Could the data below be printed out exactly, with the pictures left out?

Dataset excerpts

<<<<

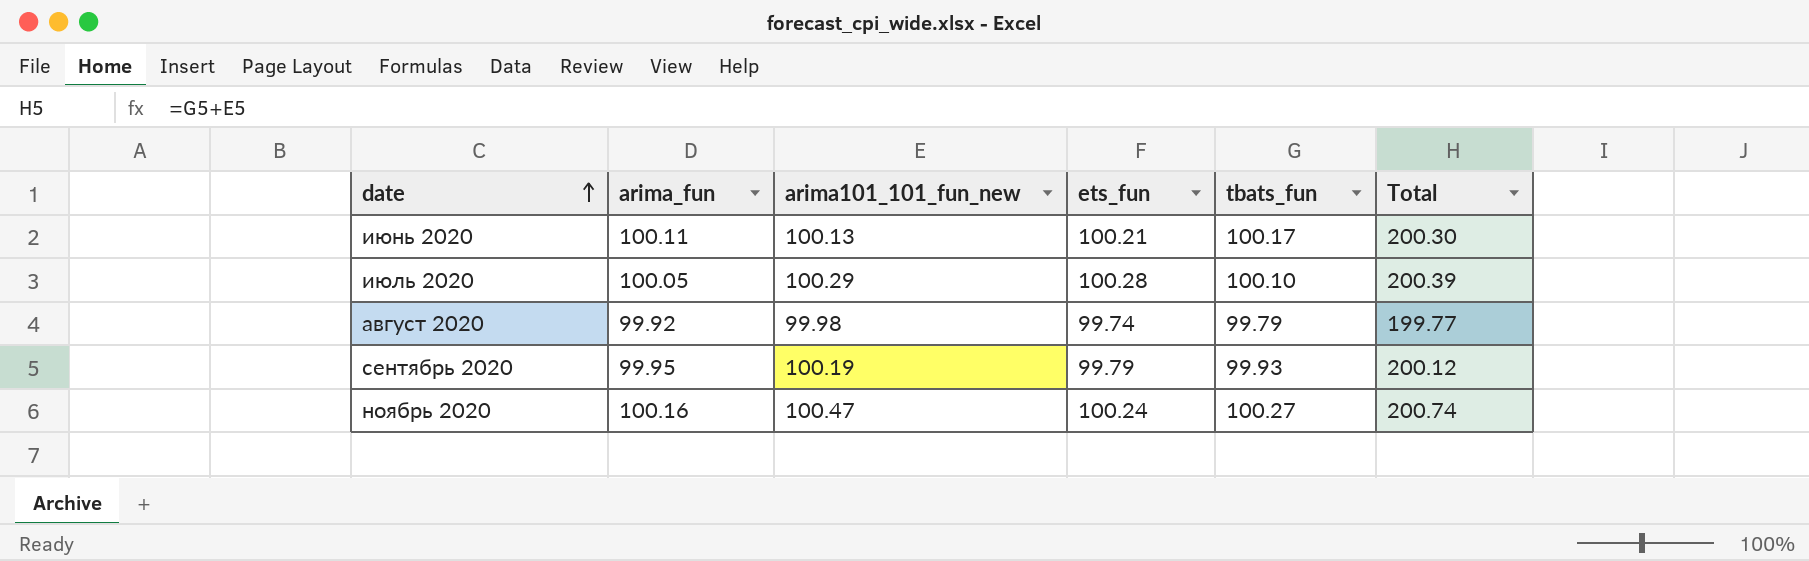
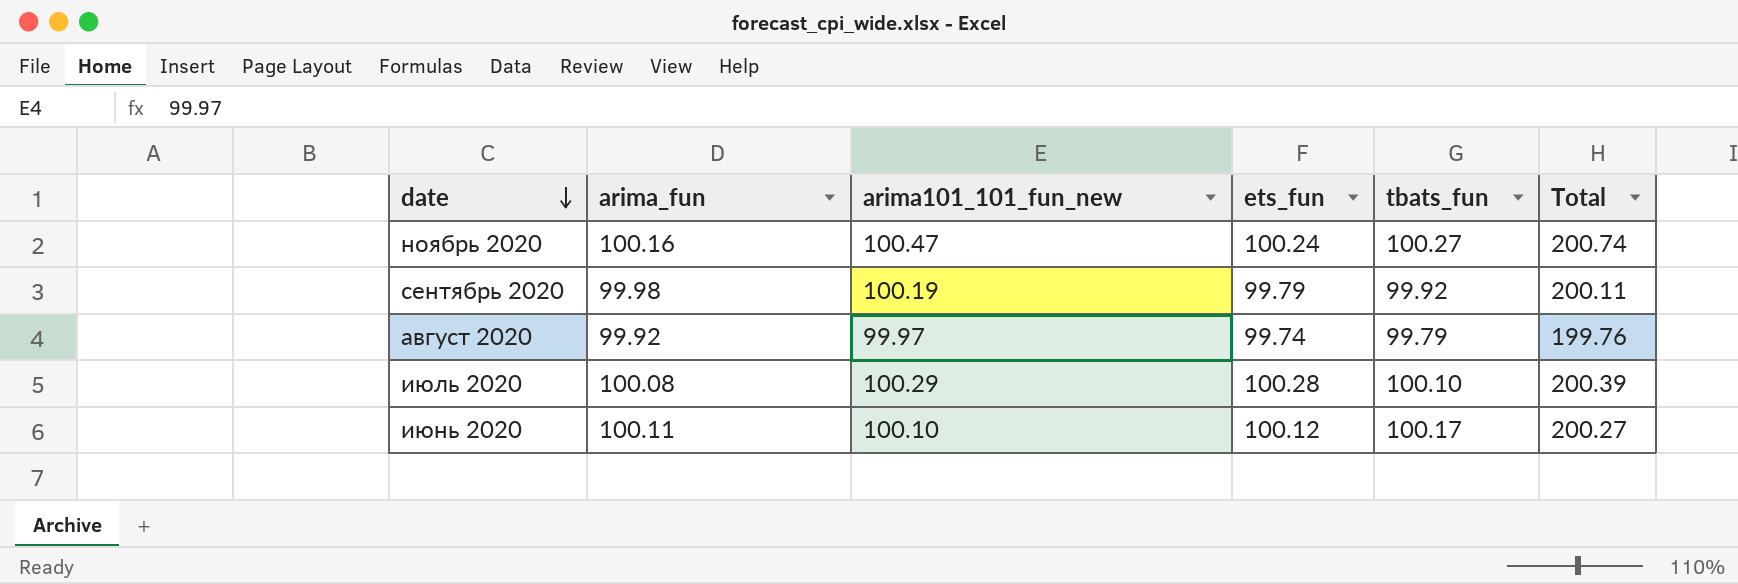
row order: date ascending -> date descending
сентябрь 2020 | arima_fun: 99.95 -> 99.98
сентябрь 2020 | tbats_fun: 99.93 -> 99.92
сентябрь 2020 | Total: 200.12 -> 200.11
август 2020 | arima101_101_fun_new: 99.98 -> 99.97
август 2020 | Total: 199.77 -> 199.76
июль 2020 | arima_fun: 100.05 -> 100.08
июнь 2020 | arima101_101_fun_new: 100.13 -> 100.10
июнь 2020 | ets_fun: 100.21 -> 100.12
июнь 2020 | Total: 200.30 -> 200.27

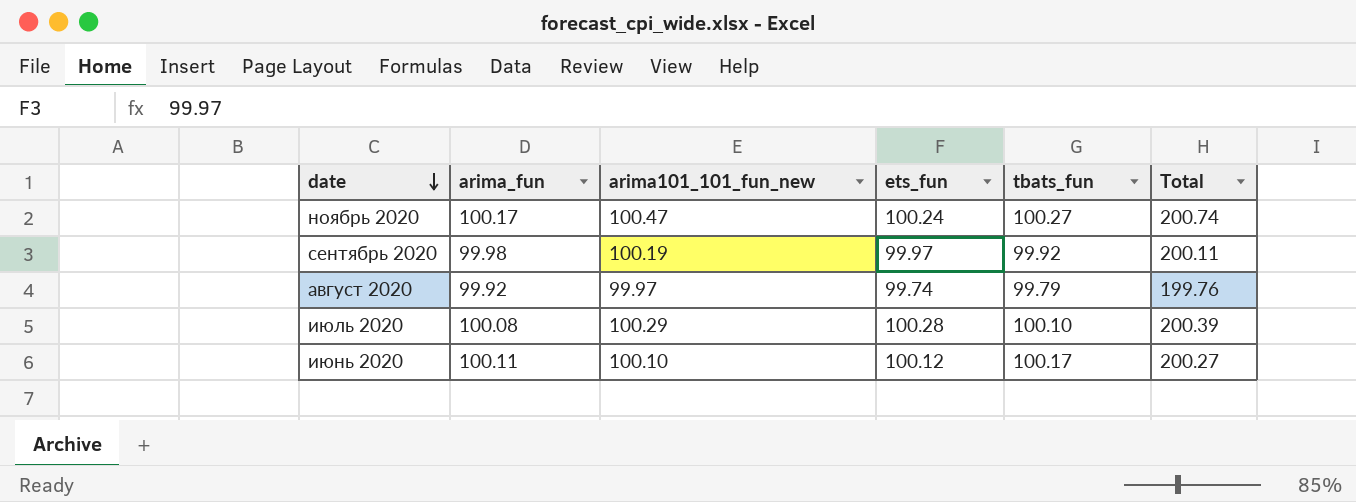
ноябрь 2020 | arima_fun: 100.16 -> 100.17
сентябрь 2020 | ets_fun: 99.79 -> 99.97

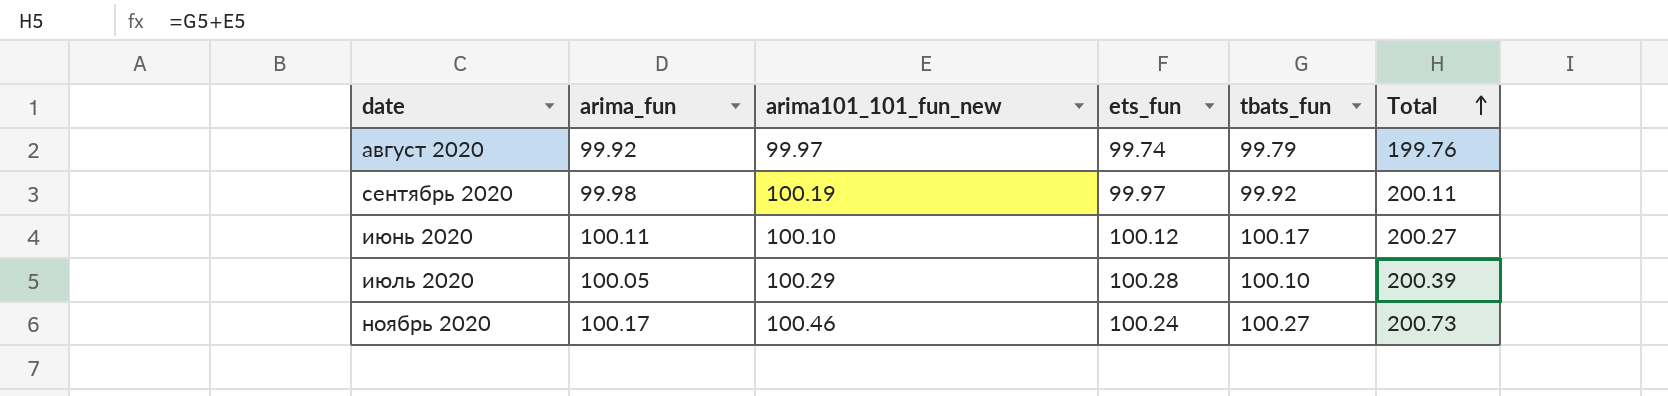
row order: date descending -> Total ascending
июль 2020 | arima_fun: 100.08 -> 100.05
ноябрь 2020 | arima101_101_fun_new: 100.47 -> 100.46
ноябрь 2020 | Total: 200.74 -> 200.73

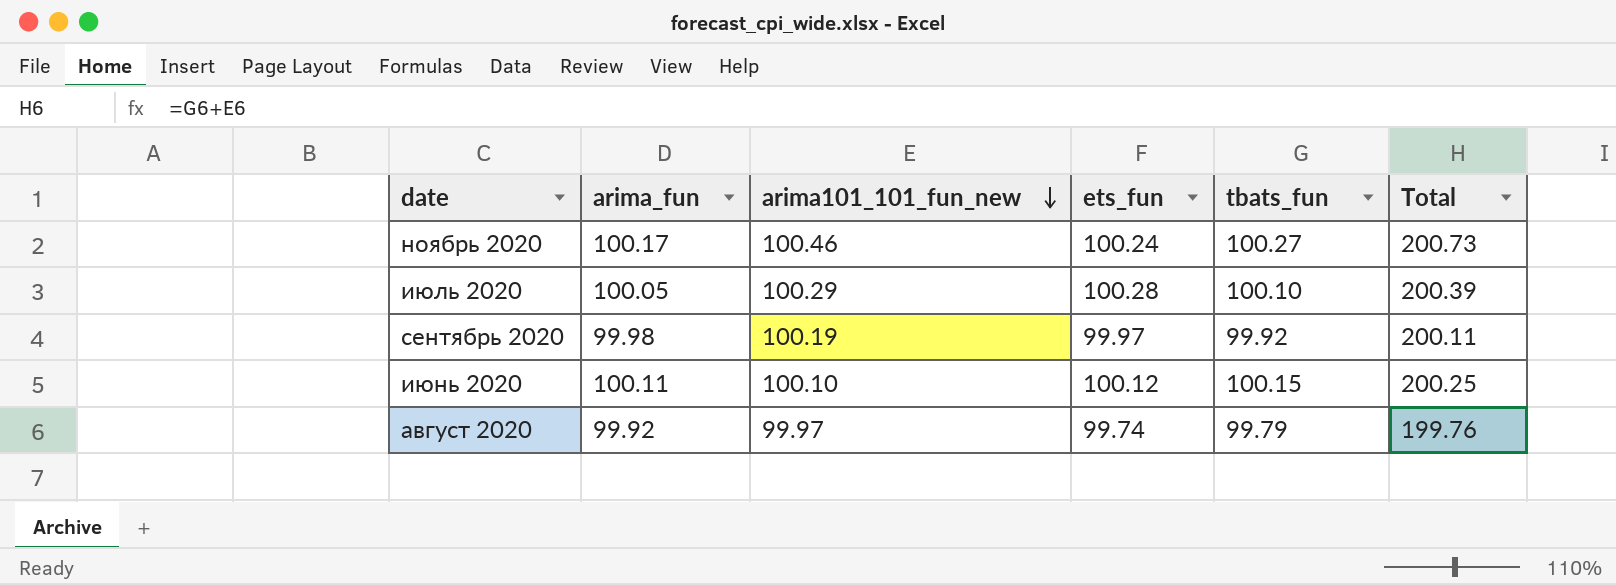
row order: Total ascending -> arima101_101_fun_new descending
июнь 2020 | tbats_fun: 100.17 -> 100.15
июнь 2020 | Total: 200.27 -> 200.25

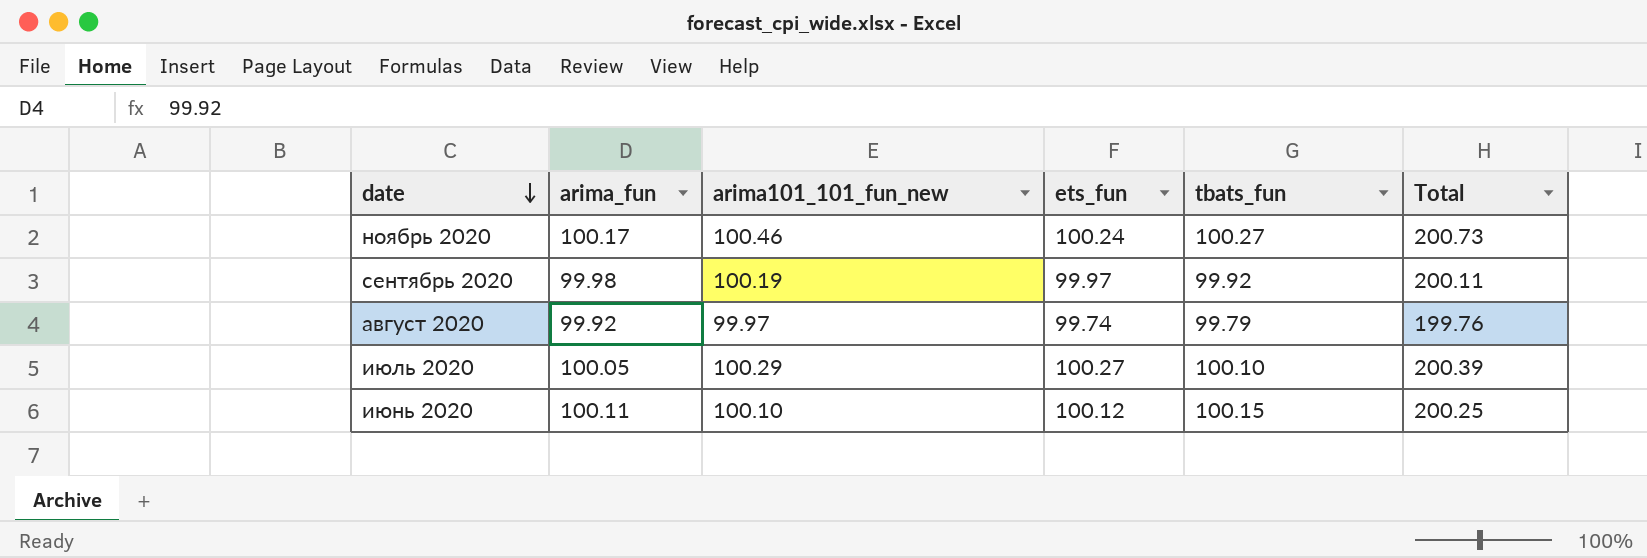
row order: arima101_101_fun_new descending -> date descending
июль 2020 | ets_fun: 100.28 -> 100.27

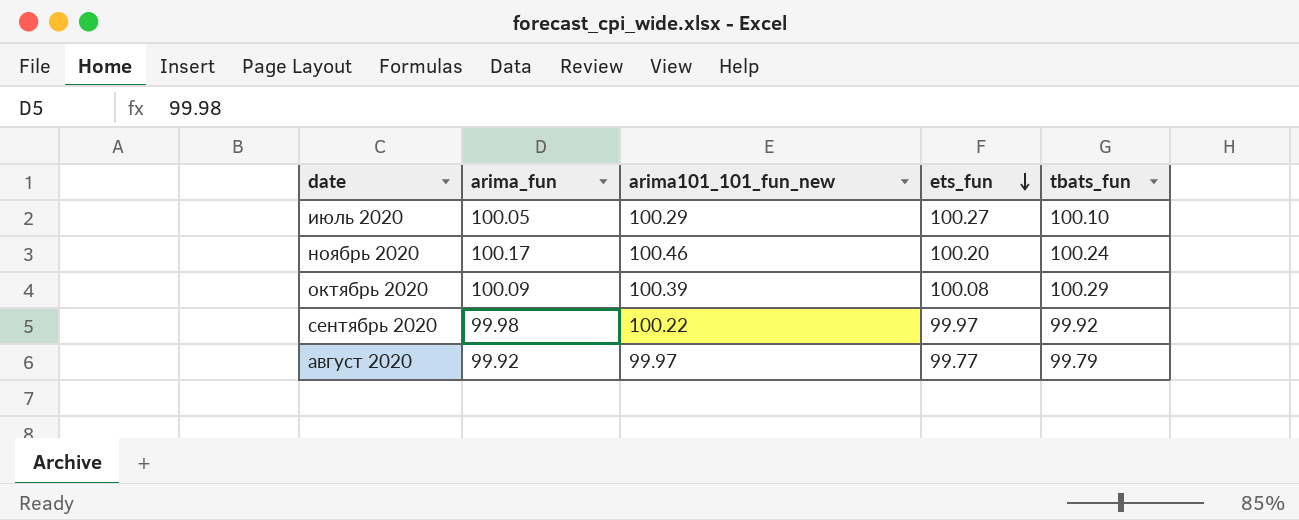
row order: date descending -> ets_fun descending
column Total | formula: [arima101_101_fun_new] + [tbats_fun] -> none
row июнь 2020: 100.11 | 100.10 | 100.12 | 100.15 | 200.25 -> none
ноябрь 2020 | ets_fun: 100.24 -> 100.20
ноябрь 2020 | tbats_fun: 100.27 -> 100.24
row октябрь 2020: none -> 100.09 | 100.39 | 100.08 | 100.29
сентябрь 2020 | arima101_101_fun_new: 100.19 -> 100.22
август 2020 | ets_fun: 99.74 -> 99.77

>>>>

THE COMPLETED TASK
row order: date ascending -> date descending
сентябрь 2020 | arima_fun: 99.95 -> 99.98
сентябрь 2020 | tbats_fun: 99.93 -> 99.92
сентябрь 2020 | Total: 200.12 -> 200.11
август 2020 | arima101_101_fun_new: 99.98 -> 99.97
август 2020 | Total: 199.77 -> 199.76
июль 2020 | arima_fun: 100.05 -> 100.08
июнь 2020 | arima101_101_fun_new: 100.13 -> 100.10
июнь 2020 | ets_fun: 100.21 -> 100.12
июнь 2020 | Total: 200.30 -> 200.27

ноябрь 2020 | arima_fun: 100.16 -> 100.17
сентябрь 2020 | ets_fun: 99.79 -> 99.97

row order: date descending -> Total ascending
июль 2020 | arima_fun: 100.08 -> 100.05
ноябрь 2020 | arima101_101_fun_new: 100.47 -> 100.46
ноябрь 2020 | Total: 200.74 -> 200.73

row order: Total ascending -> arima101_101_fun_new descending
июнь 2020 | tbats_fun: 100.17 -> 100.15
июнь 2020 | Total: 200.27 -> 200.25

row order: arima101_101_fun_new descending -> date descending
июль 2020 | ets_fun: 100.28 -> 100.27

row order: date descending -> ets_fun descending
column Total | formula: [arima101_101_fun_new] + [tbats_fun] -> none
row июнь 2020: 100.11 | 100.10 | 100.12 | 100.15 | 200.25 -> none
ноябрь 2020 | ets_fun: 100.24 -> 100.20
ноябрь 2020 | tbats_fun: 100.27 -> 100.24
row октябрь 2020: none -> 100.09 | 100.39 | 100.08 | 100.29
сентябрь 2020 | arima101_101_fun_new: 100.19 -> 100.22
август 2020 | ets_fun: 99.74 -> 99.77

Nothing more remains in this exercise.